Aim of the task
Everything from the line containing "[15,406,347,458] Vandaag, 24" through the final line of the entries below should be repeated exactly, and nothing else.
*** Begin section ***
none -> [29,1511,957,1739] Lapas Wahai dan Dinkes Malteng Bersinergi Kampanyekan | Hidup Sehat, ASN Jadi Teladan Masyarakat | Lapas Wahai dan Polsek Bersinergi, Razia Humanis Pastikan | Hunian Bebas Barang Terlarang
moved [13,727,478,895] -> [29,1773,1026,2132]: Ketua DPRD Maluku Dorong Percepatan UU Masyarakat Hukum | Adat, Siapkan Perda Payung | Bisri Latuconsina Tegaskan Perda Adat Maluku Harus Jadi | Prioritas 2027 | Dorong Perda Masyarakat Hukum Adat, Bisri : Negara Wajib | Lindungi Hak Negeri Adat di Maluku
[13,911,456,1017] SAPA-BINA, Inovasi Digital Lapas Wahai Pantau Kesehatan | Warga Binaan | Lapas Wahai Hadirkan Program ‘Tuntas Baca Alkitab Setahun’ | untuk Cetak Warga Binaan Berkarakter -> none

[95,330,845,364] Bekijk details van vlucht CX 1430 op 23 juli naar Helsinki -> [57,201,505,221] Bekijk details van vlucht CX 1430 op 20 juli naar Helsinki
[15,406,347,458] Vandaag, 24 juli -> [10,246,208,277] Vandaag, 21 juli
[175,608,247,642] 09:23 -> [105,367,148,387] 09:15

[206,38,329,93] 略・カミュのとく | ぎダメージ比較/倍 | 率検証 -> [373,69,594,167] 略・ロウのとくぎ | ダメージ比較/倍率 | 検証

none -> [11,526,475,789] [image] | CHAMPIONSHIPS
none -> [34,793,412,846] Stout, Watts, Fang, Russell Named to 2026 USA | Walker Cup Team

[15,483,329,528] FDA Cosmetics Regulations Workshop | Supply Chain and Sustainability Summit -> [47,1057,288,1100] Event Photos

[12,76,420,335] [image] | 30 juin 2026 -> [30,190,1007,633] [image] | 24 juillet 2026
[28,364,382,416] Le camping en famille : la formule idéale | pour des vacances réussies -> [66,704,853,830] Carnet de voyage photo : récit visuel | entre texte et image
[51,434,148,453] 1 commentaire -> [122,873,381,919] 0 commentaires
*** End section ***
Response to this exercise
[15,406,347,458] Vandaag, 24 juli -> [10,246,208,277] Vandaag, 21 juli
[175,608,247,642] 09:23 -> [105,367,148,387] 09:15

[206,38,329,93] 略・カミュのとく | ぎダメージ比較/倍 | 率検証 -> [373,69,594,167] 略・ロウのとくぎ | ダメージ比較/倍率 | 検証

none -> [11,526,475,789] [image] | CHAMPIONSHIPS
none -> [34,793,412,846] Stout, Watts, Fang, Russell Named to 2026 USA | Walker Cup Team

[15,483,329,528] FDA Cosmetics Regulations Workshop | Supply Chain and Sustainability Summit -> [47,1057,288,1100] Event Photos

[12,76,420,335] [image] | 30 juin 2026 -> [30,190,1007,633] [image] | 24 juillet 2026
[28,364,382,416] Le camping en famille : la formule idéale | pour des vacances réussies -> [66,704,853,830] Carnet de voyage photo : récit visuel | entre texte et image
[51,434,148,453] 1 commentaire -> [122,873,381,919] 0 commentaires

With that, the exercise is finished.